A estrada, a cada curva, anuncia mais uma montanha. Como pares, similares, estavam carregadas de verdes, com rios aos pés e nuvens na cabeça. A sensação da possibilidade de alcançá-las se fazia presente quanto mais o ônibus subia o caminho que leva para a cidade do lobisomem, também conhecida como Joanópolis.

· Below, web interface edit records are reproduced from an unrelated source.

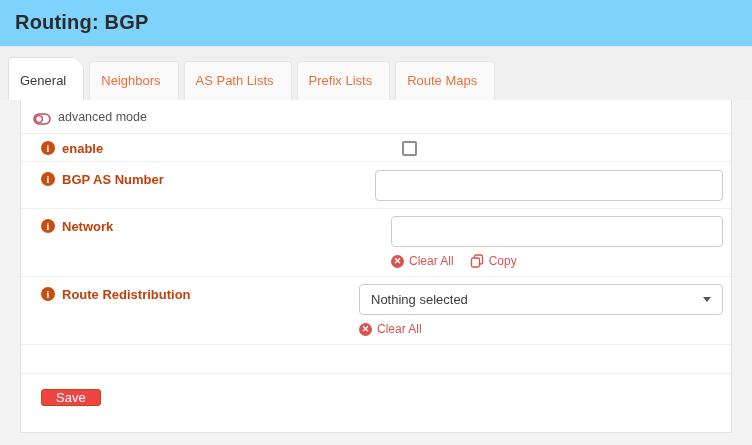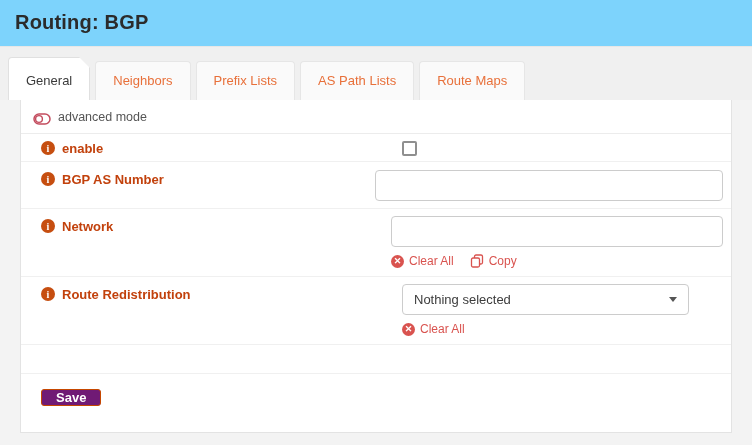"General" .tab { padding: 11px 17px 12px 17px -> 11px 17px 12px 11px }
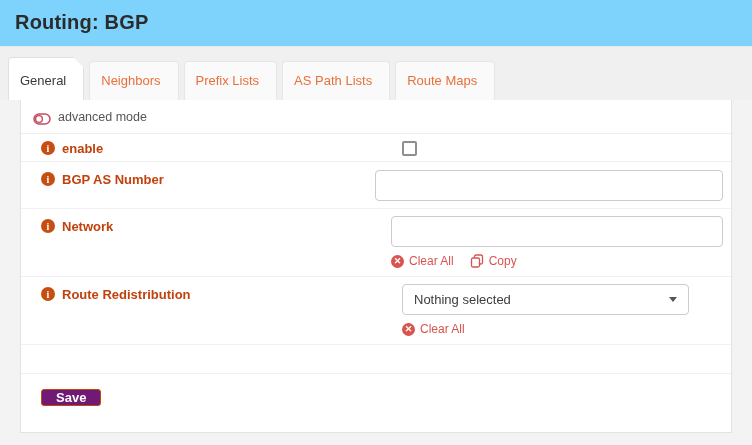"Prefix Lists" div.tab { order: before "AS Path Lists" -> after "AS Path Lists" }
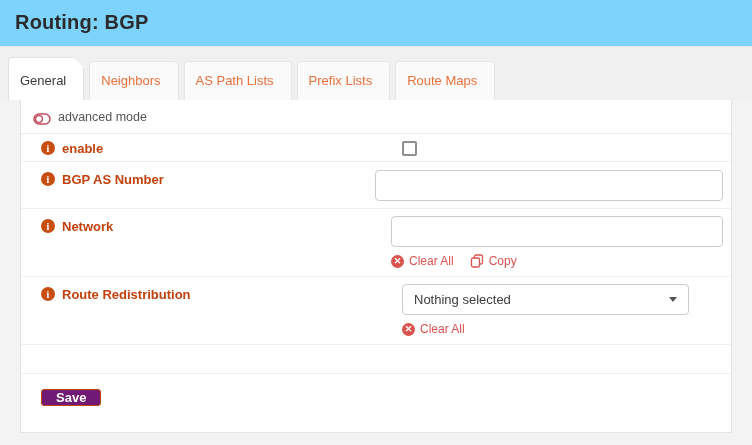"Nothing selected" .dropdown { width: 287px -> 364px }
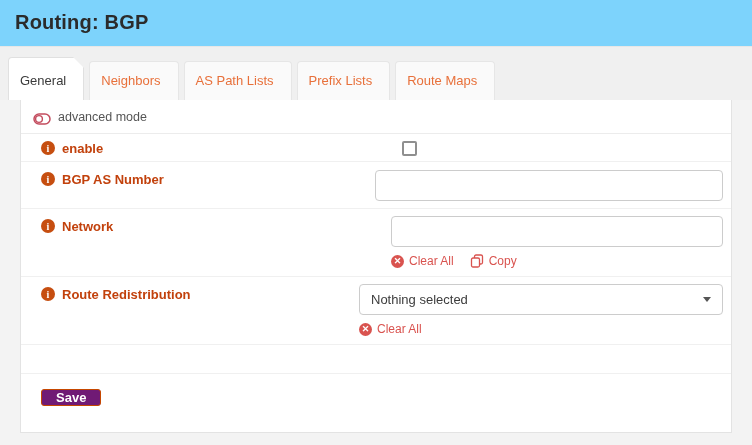"Save" .save-btn { background: #701a75 -> #ef4444; font-weight: 700 -> 400 }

Ao chegar, a alcunha começa a mexer com o imaginário. Um enorme boneco do tal meio homem meio lobo adornava de boas vindas quem se sente forasteiro. Seria um modo de afugentar os medrosos ou um jeito de provocar os cheios de coragem? Provavelmente nenhum, nem outro. Joanópolis sabe o bem que faz para a questão turística uma boa lenda. E essa só vai crescendo conforme se adentra a cidade. Nas ruas, nas portas dos estabelecimentos comerciais, nas janelas, se faz presente a representação da tal figura que se manifesta na Lua Cheia.

O bônus da noite veio com a folclorista Neide, moradora da cidade, que nos contou a história do lobisomem de Joanópolis. O causo dela está aí no vídeo.

Em uma cidade onde o folclore se manifesta com tamanha fluidez, a chegada do Circuito Sesc de Artes aguçou os sentidos dos ansiosos que aguardavam o momento em que a arte tomava conta da praça. Mal terminada a montagem, o público já se organizava para curtir o que o Cine Olho tinha a oferecer e o que apresentava o teatro de sombras. E bastou poucos minutos para os sorrisos começassem a aparecer. Quando as Splashcletas soltaram os primeiras produções abstratas produzidas pelo público, outros futuros artistas já focaram sua atenção para essas bicicletas que produzem arte. A literatura pendurada no varal improvisado na praça atraiu a atenção de quem gosta de viajar pelas palavras. Artista plástico e morador da cidade, Silvio Alvarez acompanhava entusiasmado, a alegria das crianças que mergulharam na proposta artística que tomava conta da praça. Elas, com o brilho nos olhos de quem encontra algo pela primeira vez. Ele, com o brilho nos olhos igual a de uma criança com tanto interesse pela arte.

“Receber o Circuito Sesc de Artes é uma alegria imensa, pois contribui para que formemos um público na cidade que aprecie as artes. É um presentão inesquecível”

E daí veio a arte cantada do grupo Ordinarius, que o público cantou junto, a cultura afro manifestada pela dança que motivou os aplausos público ao ritmo marcado pelas percussões do Ballet Afro Koteban, formado por artistas da Guiné e da diáspora africana no Brasil. A mágica fechou a noite com o público atento a cada movimento dos ilusionistas e, enquanto tudo isso acontece, ficou nossa pergunta: será que o lobisomem aproveitou o Circuito?